When is it not safe to apply the approximation (1+a)^N = 1+Na (for a<<1)?

Question

For example, consider the following equation where $|k|<<1$, $N$ is a positive integer ranging from 1 to 100,000) and $k,N$ are both real. $$ \left(\frac{1+k}{k} \right)\left[(1+k)^N-1 \right] $$ Route (1) using the (?Bernoulli?) approximation immediately we get $$ \left(\frac{1+k}{k} \right)\left[(1+Nk)-1 \right] \rightarrow \left(\frac{1+k}{k} \right)Nk \rightarrow (1+k)N \rightarrow N+kN. $$ Route (2) rearranging before using the approximation we get $$ \left(\frac{1}{k} \right)\left[(1+k)^{N+1}-(1+k) \right] \rightarrow \left(\frac{1}{k} \right)\left[(1+Nk+k)-(1+k) \right] \rightarrow \frac{Nk}{k} \rightarrow N. $$ Clearly use of the approximation in this particular case gives ambiguous results. But are there general guidelines on when it is or isn't safe to use this approximation - either in examples similar to the one above or, more generally, to a wider range of problems?

Answer 1

(I'm assuming $N\ge1$ and that $k$ is positive.) I wouldn't try to use this approximation when $Nk>1$. When $Nk \le 1$, it's true that $(1+k)^N = 1 + Nk + O(N^2k^2)$ - in other words, there exists a constant $C$ such that $|(1+k)^N - (1+Nk)| \le CN^2k^2$. So the approximation is best when $k \ll 1/N$, not just $k \ll 1$.

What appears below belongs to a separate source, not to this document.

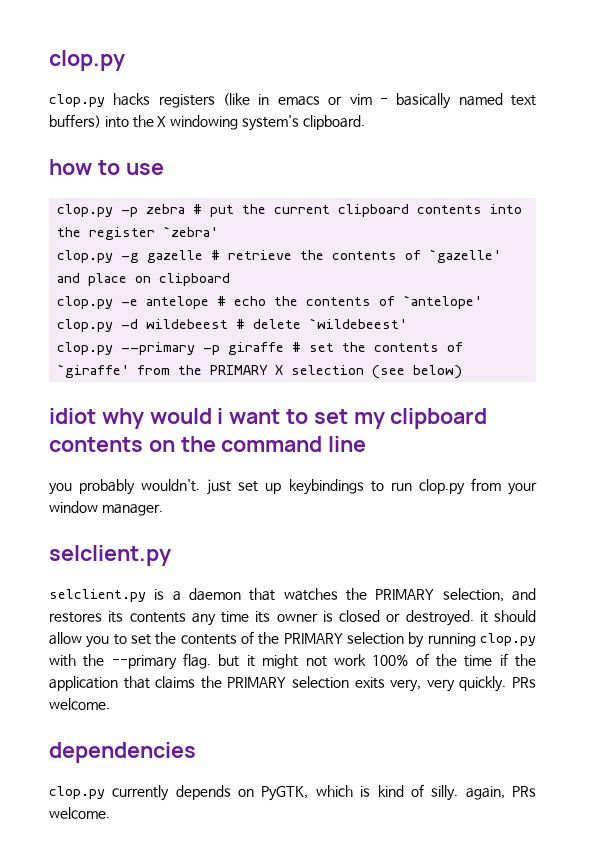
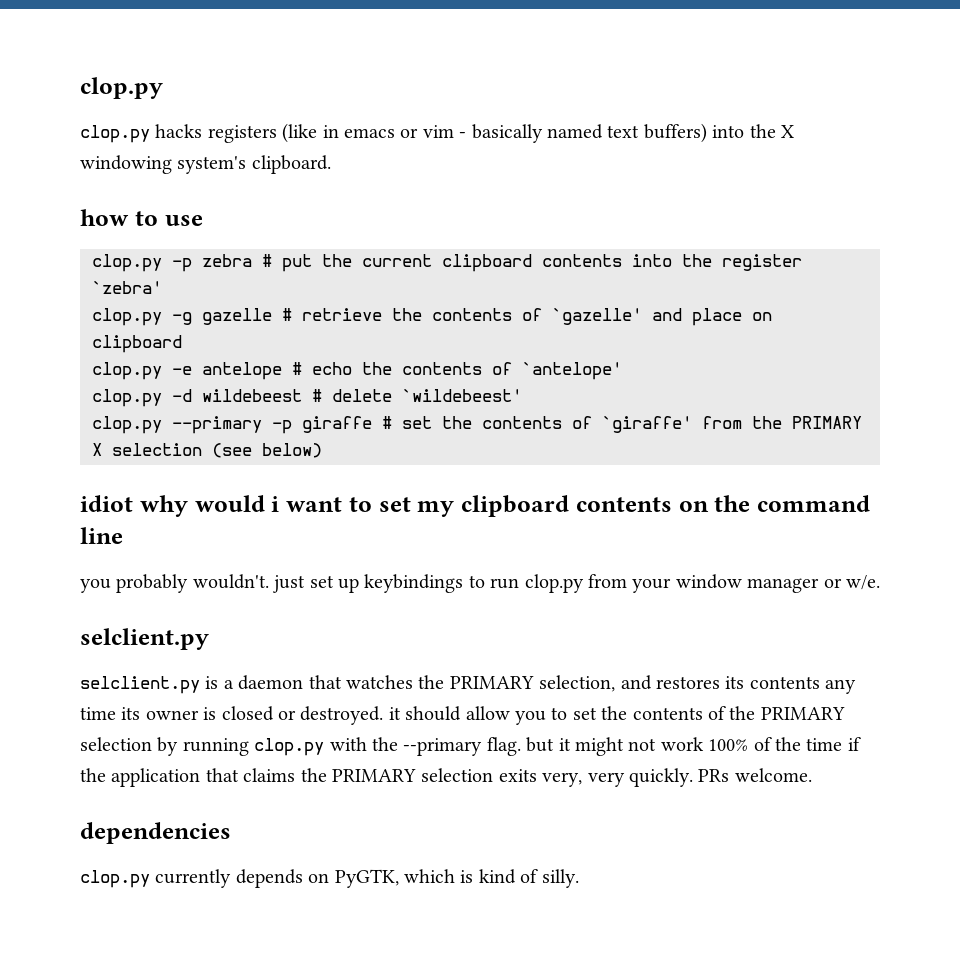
[101,504,163,516] manager. -> [747,575,880,593] manager or w/e.
[465,786,536,800] [49,807,110,819] again, PRs welcome. -> (579, 878) none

This also helps to explain why the two answers are compatible: if you carry the error terms when you approximate, you'll see that the two approximations are $N+kN + O(N^2k)$ and $N+O(N^2k)$, respectively. In other words, the potential error from the approximation is greater than $kN$, so that term isn't significant.